Although the number of commercial bankruptcy filings has dropped, the number of lawsuits arising out of these bankruptcies is on the rise.  These lawsuits are called “avoidance actions” because they seek to avoid or “unwind” transfers to third parties.  The most common avoidance actions are “preference” actions, filed against unsecured trade creditors to recover alleged “preferential payments” made by the debtor.

A “preference payment” is a transfer of value (usually a payment) by a debtor to a creditor on account of an existing debt  that is made within 90 days before the debtor files for bankruptcy.  If the debtor can demonstrate that a preference payment was made, it may attempt to recover that payment from a creditor.

There is no doubt that on their face preference actions conflict with modern business practices.  They arise when: (i) a trade creditor supplies goods or services to a company; (ii) the goods or services provided are accepted by the company;  (iii) the company pays for the goods or services; and (iv) the company files for bankruptcy within 90 days after making the payment.  As a result, the company (now the debtor) has a claim against the trade creditor to recover the full amount of the payment it made to the supplier.

By way of example, in the recent case of Ames Merchandising Corporation v.
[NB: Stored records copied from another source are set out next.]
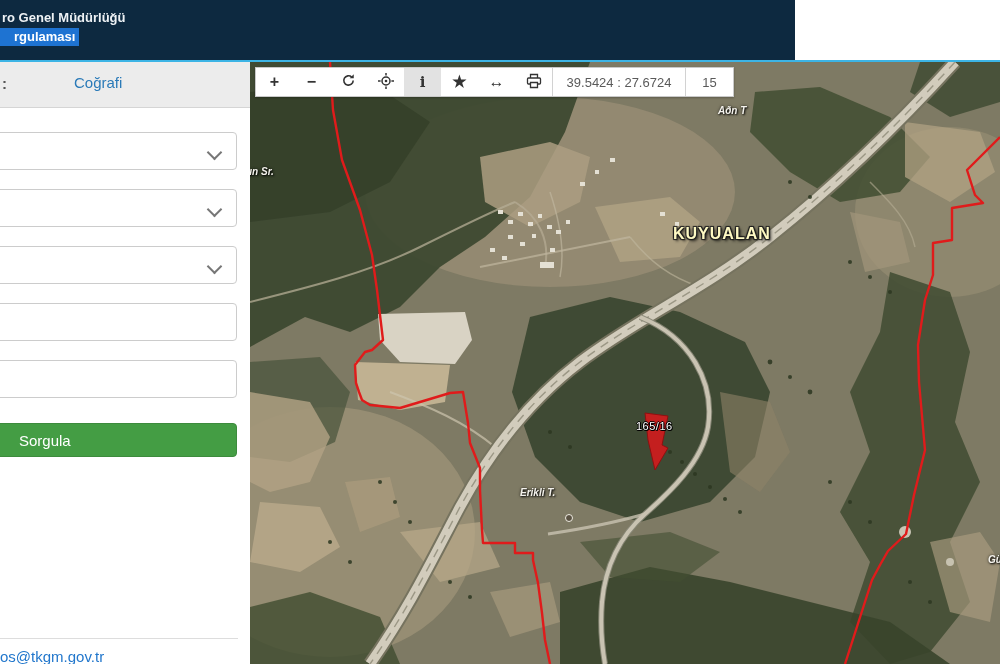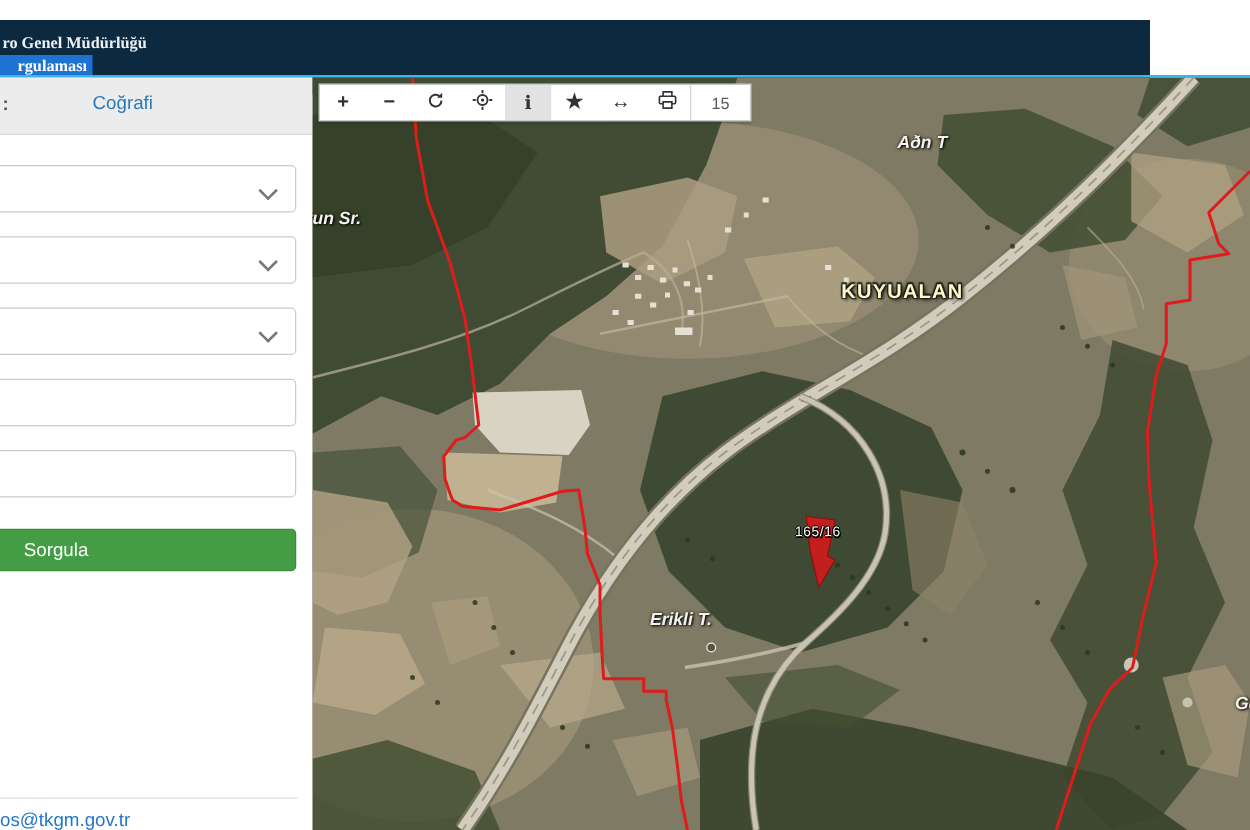--- a/index.html
+++ b/index.html
@@ -8,7 +8,7 @@
   .app{position:absolute;inset:0;overflow:hidden;}
 
   
-  .header{position:absolute;left:0;top:16px;width:920px;height:60px;background:#0d2940;font-family:Liberation Serif, serif;}
+  .header{position:absolute;left:0;top:0;width:795px;height:60px;background:#0d2940;}
   .header .title{position:absolute;left:2px;top:10px;color:#eef2f5;font-size:13px;font-weight:bold;white-space:nowrap;}
   .header .subtitle{position:absolute;left:0;top:28px;color:#fff;font-size:13px;font-weight:bold;
                     background:#1e73d2;padding:1px 4px 2px 14px;white-space:nowrap;}

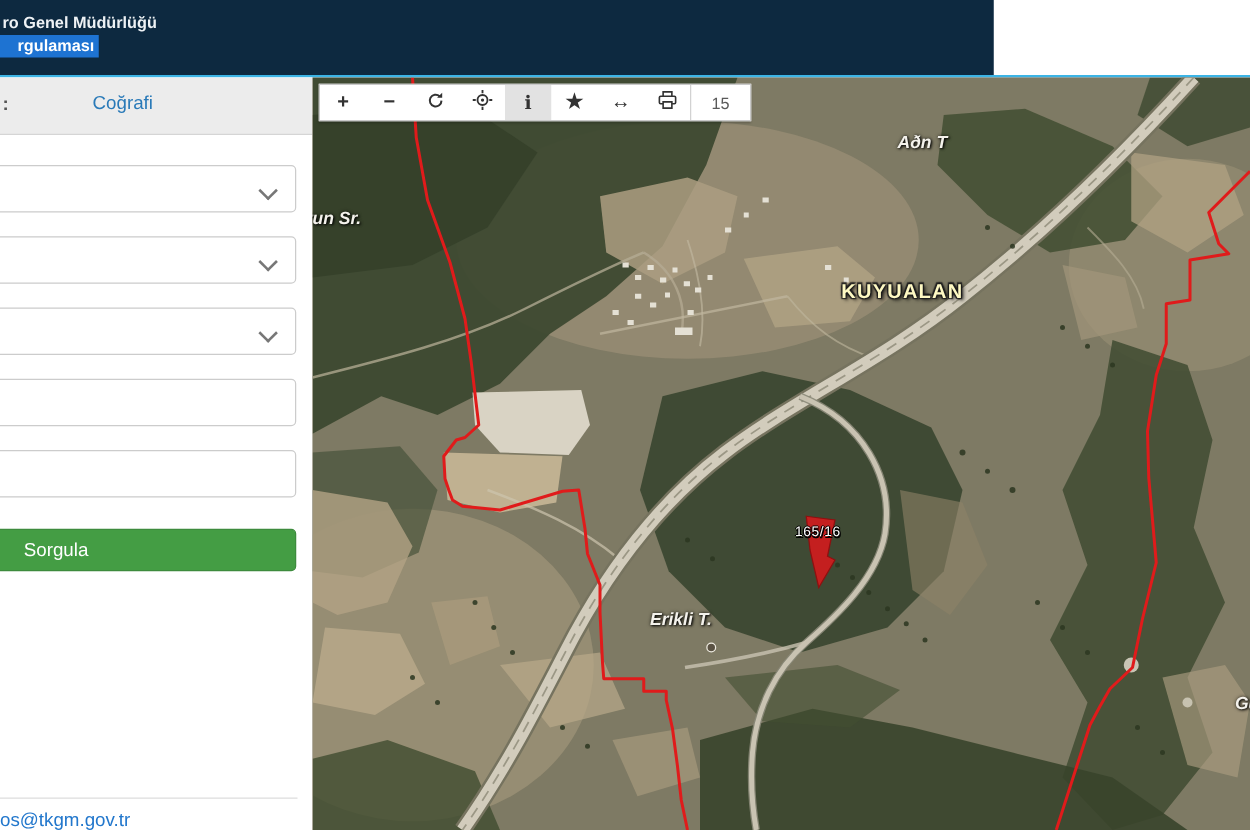--- a/index.html
+++ b/index.html
@@ -249,6 +249,7 @@
             </svg>
         </span>
       </div>
+      <div class="tb-seg coords">39.5424 : 27.6724</div>
       <div class="tb-seg zoom">15</div>
     </div>
 

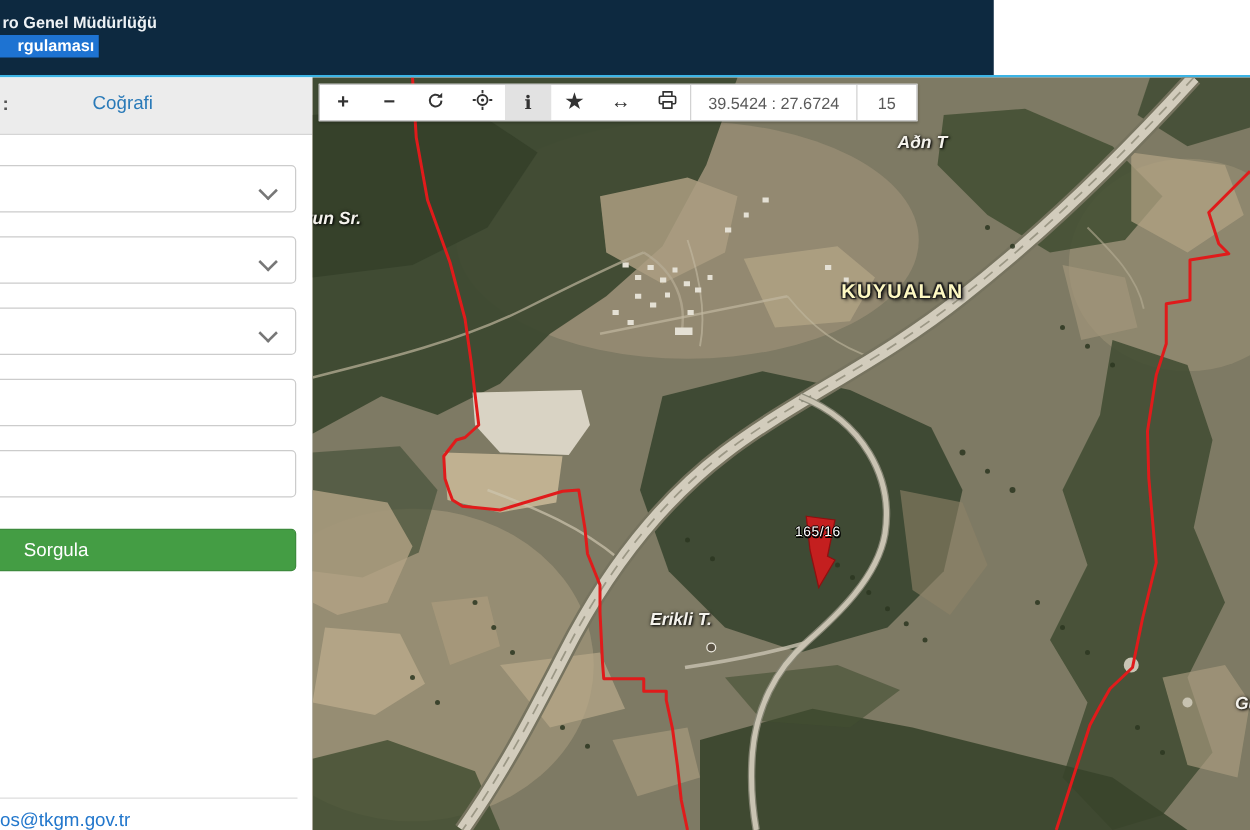--- a/index.html
+++ b/index.html
@@ -31,7 +31,7 @@
   .map{position:absolute;left:250px;top:62px;width:750px;height:602px;overflow:hidden;background:#7e7a64;cursor:grab;}
   .map svg.terrain{position:absolute;left:0;top:0;}
 
-  .map-label{position:absolute;color:#f4f2ec;font-style:italic;font-weight:bold;font-size:14px;white-space:nowrap;
+  .map-label{position:absolute;color:#f4f2ec;font-style:italic;font-weight:bold;font-size:10px;white-space:nowrap;
              text-shadow:1px 1px 2px rgba(0,0,0,.95),0 0 3px rgba(0,0,0,.7);pointer-events:none;}
   .map-label.village{font-style:normal;font-size:16px;letter-spacing:1px;color:#fef9c3;
              text-shadow:-1px -1px 1px #1c1c1c,1px -1px 1px #1c1c1c,-1px 1px 1px #1c1c1c,1px 1px 1px #1c1c1c,2px 2px 3px rgba(0,0,0,.8);}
Cellmark Paper Inc., 450 B.R. 24 (Bankr. S.D. N.Y. March 28, 2011), the debtor filed a preference action to recover $1.9 million it paid to Cellmark Paper, Inc. before filing for bankruptcy.  The debtor clearly accepted and used Cellmark’s products, and owed the money it was suing to recover.  Nonetheless, after the bankruptcy court broke down the five elements of a preference action, it ruled in favor of the debtor and ordered Cellmark to return the $1.9 million in payments it received from the debtor during the 90-day “preference period.”
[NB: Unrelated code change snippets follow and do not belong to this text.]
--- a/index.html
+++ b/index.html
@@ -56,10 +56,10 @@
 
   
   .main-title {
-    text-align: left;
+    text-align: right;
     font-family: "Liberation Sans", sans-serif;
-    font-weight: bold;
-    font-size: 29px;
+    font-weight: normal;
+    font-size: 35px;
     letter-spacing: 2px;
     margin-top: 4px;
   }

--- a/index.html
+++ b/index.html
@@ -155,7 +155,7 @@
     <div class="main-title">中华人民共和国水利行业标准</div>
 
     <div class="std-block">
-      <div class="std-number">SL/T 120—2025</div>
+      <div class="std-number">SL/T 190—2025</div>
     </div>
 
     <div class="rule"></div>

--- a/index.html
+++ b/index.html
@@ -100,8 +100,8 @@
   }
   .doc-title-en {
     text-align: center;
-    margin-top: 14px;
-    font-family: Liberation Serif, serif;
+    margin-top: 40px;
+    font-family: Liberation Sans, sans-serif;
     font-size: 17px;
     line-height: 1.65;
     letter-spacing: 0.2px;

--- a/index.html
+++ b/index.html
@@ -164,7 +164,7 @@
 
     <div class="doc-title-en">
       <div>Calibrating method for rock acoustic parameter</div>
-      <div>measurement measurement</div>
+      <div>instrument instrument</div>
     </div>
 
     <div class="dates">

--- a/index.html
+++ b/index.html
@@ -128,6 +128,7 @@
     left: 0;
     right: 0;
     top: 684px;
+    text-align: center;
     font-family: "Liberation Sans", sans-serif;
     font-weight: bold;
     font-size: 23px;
It makes no sense -- until you consider the public policy behind the Bankruptcy Code and avoidance actions in general.  The policy is that during the period in which a debtor is running short of cash, no single party should be “preferred” over another.  The preference statute allows a debtor to recover these transfers so that it can redistribute the recovered assets on a pro rata basis to all similarly situated creditors; thus preventing any “favoritism.”